[DATASET RECORDS]
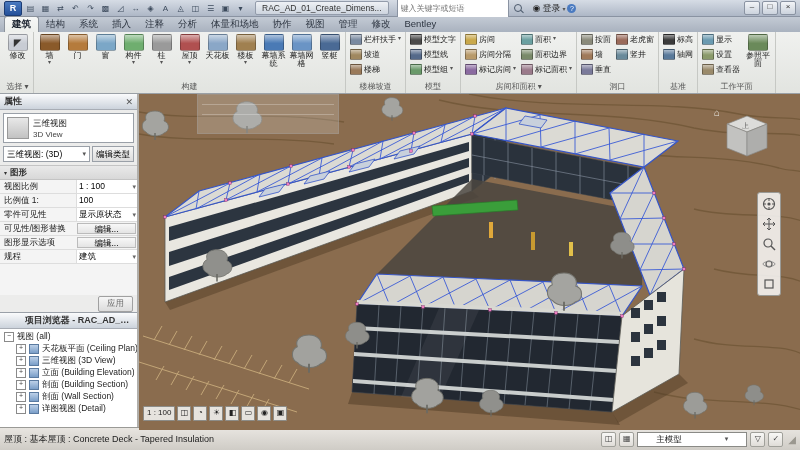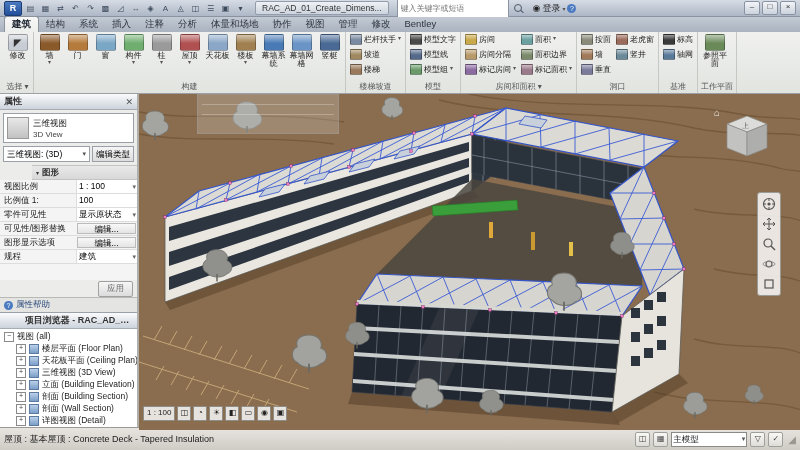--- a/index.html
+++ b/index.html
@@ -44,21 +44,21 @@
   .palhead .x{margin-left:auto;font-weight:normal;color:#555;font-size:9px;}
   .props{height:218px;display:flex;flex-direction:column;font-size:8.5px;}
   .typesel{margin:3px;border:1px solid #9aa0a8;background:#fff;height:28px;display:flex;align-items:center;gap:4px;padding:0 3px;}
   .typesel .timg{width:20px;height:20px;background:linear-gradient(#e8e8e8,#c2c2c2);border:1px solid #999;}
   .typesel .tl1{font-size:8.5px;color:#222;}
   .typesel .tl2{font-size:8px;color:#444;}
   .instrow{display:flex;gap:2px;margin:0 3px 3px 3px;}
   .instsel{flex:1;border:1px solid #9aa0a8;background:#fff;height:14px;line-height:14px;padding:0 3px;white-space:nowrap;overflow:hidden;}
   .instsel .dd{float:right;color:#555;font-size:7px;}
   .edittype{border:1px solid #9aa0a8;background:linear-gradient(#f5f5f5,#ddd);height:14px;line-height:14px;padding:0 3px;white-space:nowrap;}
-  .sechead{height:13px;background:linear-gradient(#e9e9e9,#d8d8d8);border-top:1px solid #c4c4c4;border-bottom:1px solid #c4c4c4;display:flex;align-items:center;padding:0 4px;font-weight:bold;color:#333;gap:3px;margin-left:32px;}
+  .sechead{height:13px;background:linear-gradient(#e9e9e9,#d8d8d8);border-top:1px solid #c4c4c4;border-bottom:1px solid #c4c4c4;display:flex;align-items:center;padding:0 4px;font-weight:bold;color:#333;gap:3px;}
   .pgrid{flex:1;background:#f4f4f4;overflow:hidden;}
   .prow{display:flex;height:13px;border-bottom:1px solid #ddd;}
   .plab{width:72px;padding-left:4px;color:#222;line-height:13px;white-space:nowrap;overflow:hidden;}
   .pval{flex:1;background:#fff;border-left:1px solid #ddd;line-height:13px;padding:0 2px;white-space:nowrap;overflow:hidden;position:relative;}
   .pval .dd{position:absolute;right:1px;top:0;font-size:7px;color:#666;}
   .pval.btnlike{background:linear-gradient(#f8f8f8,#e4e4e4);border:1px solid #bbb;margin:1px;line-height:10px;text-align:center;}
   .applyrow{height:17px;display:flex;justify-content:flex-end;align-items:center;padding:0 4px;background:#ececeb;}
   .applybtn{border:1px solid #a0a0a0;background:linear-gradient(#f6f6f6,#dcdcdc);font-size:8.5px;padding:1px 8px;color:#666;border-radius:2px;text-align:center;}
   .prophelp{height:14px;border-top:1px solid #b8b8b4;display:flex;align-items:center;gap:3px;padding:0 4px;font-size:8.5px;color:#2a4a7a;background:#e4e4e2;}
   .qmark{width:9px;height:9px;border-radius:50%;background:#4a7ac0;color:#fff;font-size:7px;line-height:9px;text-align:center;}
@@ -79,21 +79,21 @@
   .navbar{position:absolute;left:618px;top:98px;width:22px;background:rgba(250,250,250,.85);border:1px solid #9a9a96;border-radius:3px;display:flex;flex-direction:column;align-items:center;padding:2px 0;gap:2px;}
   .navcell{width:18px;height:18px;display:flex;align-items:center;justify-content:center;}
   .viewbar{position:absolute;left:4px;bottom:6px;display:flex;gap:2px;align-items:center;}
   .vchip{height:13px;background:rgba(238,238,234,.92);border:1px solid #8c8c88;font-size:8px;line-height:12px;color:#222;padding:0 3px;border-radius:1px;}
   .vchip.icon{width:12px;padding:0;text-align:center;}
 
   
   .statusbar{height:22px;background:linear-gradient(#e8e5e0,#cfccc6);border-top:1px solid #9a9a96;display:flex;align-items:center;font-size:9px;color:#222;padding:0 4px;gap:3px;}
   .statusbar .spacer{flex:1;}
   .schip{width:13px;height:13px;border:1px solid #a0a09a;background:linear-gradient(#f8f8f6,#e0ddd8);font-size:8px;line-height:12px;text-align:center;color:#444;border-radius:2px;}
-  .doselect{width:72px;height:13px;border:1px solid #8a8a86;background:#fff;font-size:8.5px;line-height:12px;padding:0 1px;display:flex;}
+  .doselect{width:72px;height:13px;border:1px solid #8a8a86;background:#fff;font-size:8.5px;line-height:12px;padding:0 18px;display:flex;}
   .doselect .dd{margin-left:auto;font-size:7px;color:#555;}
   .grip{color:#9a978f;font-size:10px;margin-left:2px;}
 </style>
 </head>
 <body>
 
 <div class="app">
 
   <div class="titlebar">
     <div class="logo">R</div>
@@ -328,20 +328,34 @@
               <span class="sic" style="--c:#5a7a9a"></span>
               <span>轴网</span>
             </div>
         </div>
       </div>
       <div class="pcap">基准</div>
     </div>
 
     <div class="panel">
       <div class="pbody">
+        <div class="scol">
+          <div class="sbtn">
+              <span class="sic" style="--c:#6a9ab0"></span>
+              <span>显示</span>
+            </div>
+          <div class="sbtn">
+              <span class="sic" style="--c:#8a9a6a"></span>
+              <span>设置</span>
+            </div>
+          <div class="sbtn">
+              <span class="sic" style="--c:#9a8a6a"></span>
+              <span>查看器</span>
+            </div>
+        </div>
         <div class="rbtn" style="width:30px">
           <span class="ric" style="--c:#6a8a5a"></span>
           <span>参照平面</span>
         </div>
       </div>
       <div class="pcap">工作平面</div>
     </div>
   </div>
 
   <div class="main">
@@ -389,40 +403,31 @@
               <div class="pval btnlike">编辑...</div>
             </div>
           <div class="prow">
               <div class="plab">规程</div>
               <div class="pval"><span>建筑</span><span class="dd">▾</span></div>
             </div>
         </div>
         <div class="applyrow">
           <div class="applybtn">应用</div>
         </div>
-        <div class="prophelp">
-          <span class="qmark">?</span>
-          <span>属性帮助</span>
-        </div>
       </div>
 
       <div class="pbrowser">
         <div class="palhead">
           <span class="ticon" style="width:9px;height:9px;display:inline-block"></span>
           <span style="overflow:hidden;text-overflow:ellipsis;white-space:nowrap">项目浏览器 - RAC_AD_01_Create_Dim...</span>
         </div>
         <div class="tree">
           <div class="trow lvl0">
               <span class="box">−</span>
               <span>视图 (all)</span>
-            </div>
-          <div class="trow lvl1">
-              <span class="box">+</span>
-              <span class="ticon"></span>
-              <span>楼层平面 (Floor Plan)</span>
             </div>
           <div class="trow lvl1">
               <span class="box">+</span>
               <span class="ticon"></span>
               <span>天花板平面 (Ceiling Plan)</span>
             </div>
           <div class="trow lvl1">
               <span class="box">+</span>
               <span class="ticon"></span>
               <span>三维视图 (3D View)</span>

--

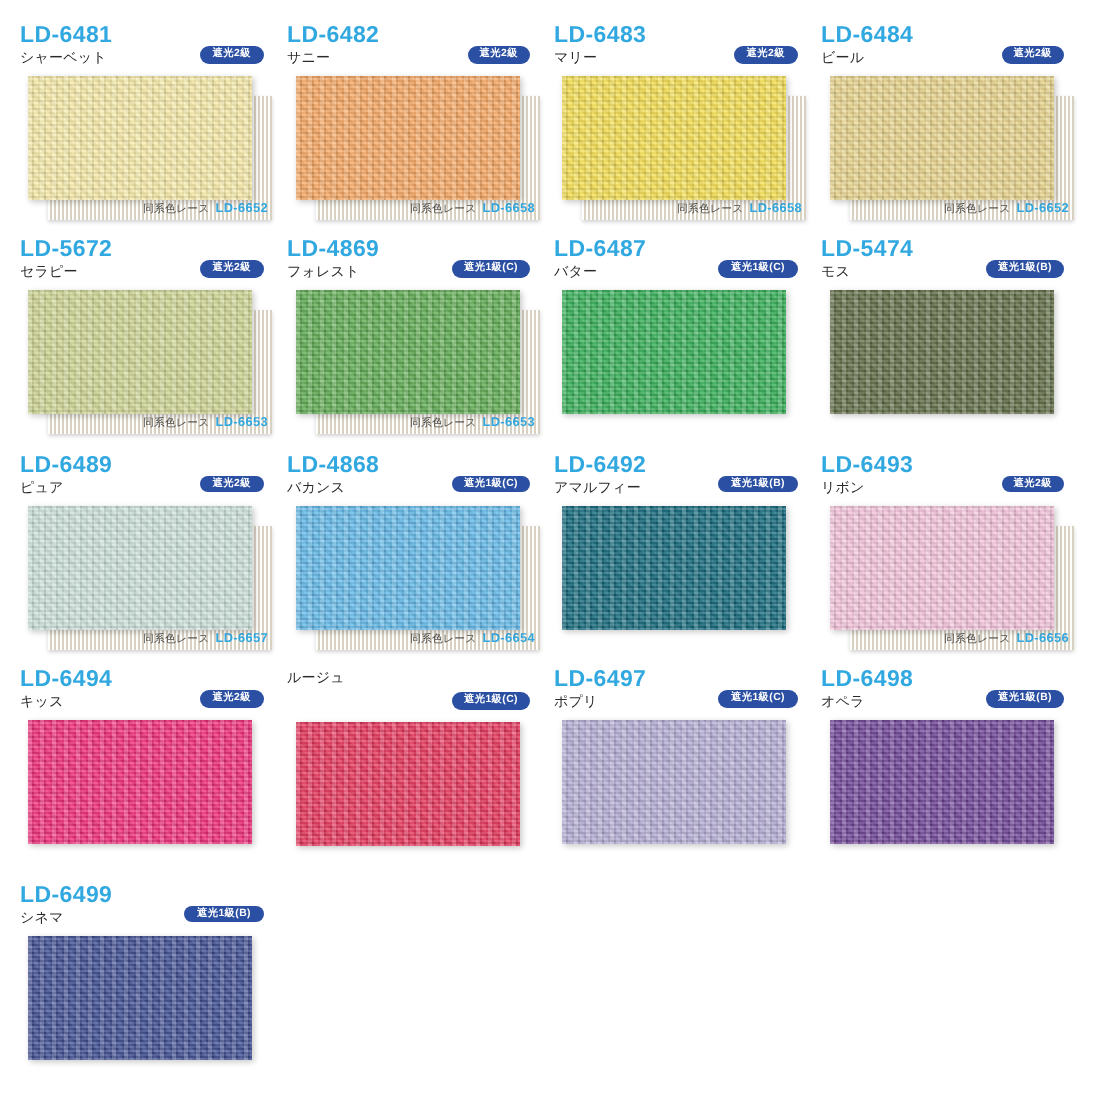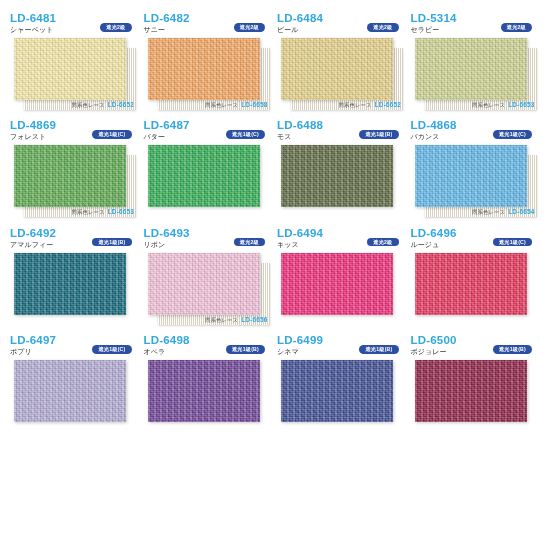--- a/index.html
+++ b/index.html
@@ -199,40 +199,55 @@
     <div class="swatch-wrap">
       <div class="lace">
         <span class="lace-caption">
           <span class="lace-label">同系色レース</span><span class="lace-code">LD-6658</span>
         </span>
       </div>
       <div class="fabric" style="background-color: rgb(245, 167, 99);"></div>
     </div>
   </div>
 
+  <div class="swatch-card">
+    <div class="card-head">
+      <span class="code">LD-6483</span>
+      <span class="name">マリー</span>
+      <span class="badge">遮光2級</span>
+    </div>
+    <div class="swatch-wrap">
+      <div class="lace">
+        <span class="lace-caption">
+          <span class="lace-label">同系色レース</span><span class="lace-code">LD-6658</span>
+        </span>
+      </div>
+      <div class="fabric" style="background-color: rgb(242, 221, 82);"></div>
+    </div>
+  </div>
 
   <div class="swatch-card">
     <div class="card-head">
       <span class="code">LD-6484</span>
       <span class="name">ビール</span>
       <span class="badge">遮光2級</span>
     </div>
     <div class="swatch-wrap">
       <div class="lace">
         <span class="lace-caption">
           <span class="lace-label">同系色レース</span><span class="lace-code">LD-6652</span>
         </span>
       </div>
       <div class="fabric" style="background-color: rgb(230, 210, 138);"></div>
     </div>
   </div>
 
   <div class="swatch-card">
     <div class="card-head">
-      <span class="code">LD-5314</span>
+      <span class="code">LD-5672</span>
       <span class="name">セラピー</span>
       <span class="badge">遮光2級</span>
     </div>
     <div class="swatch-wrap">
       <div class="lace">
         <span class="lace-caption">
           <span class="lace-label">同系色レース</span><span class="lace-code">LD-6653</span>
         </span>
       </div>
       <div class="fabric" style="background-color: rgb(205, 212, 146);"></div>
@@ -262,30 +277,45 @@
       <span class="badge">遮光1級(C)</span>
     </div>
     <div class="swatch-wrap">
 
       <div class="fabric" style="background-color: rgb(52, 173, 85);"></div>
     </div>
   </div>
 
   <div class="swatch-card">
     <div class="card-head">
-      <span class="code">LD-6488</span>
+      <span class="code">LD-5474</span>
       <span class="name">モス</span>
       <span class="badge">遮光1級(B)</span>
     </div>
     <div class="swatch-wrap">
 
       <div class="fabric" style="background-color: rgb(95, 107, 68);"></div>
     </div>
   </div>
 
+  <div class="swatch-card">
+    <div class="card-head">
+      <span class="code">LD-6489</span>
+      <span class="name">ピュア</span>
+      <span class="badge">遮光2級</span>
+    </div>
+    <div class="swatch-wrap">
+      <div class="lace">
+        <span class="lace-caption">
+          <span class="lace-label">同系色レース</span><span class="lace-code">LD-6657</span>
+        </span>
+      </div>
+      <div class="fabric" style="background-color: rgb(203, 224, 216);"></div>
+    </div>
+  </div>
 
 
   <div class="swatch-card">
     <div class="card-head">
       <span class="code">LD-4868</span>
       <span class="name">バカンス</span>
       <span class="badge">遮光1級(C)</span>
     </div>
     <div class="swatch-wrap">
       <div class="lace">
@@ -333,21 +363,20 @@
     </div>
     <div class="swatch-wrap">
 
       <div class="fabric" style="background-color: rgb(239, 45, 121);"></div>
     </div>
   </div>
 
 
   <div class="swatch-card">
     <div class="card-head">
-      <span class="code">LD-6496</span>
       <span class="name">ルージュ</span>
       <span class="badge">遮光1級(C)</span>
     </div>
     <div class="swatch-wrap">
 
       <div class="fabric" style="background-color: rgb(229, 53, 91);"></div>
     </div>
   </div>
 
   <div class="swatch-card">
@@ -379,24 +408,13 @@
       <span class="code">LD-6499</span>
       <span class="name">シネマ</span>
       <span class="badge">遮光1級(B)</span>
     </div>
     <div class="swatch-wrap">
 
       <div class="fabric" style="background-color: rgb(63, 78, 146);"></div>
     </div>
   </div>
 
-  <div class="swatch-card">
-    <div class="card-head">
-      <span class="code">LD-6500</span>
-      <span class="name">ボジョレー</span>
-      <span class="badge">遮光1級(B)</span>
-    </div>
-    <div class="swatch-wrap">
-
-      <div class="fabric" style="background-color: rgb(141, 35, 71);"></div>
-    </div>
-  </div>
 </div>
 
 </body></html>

[ABOUT THIS TASK]
Every line of the records that includes the word "right" should be gathered.

[ANSWER SECTION]
   .instsel .dd{float:right;color:#555;font-size:7px;}
   .pval .dd{position:absolute;right:1px;top:0;font-size:7px;color:#666;}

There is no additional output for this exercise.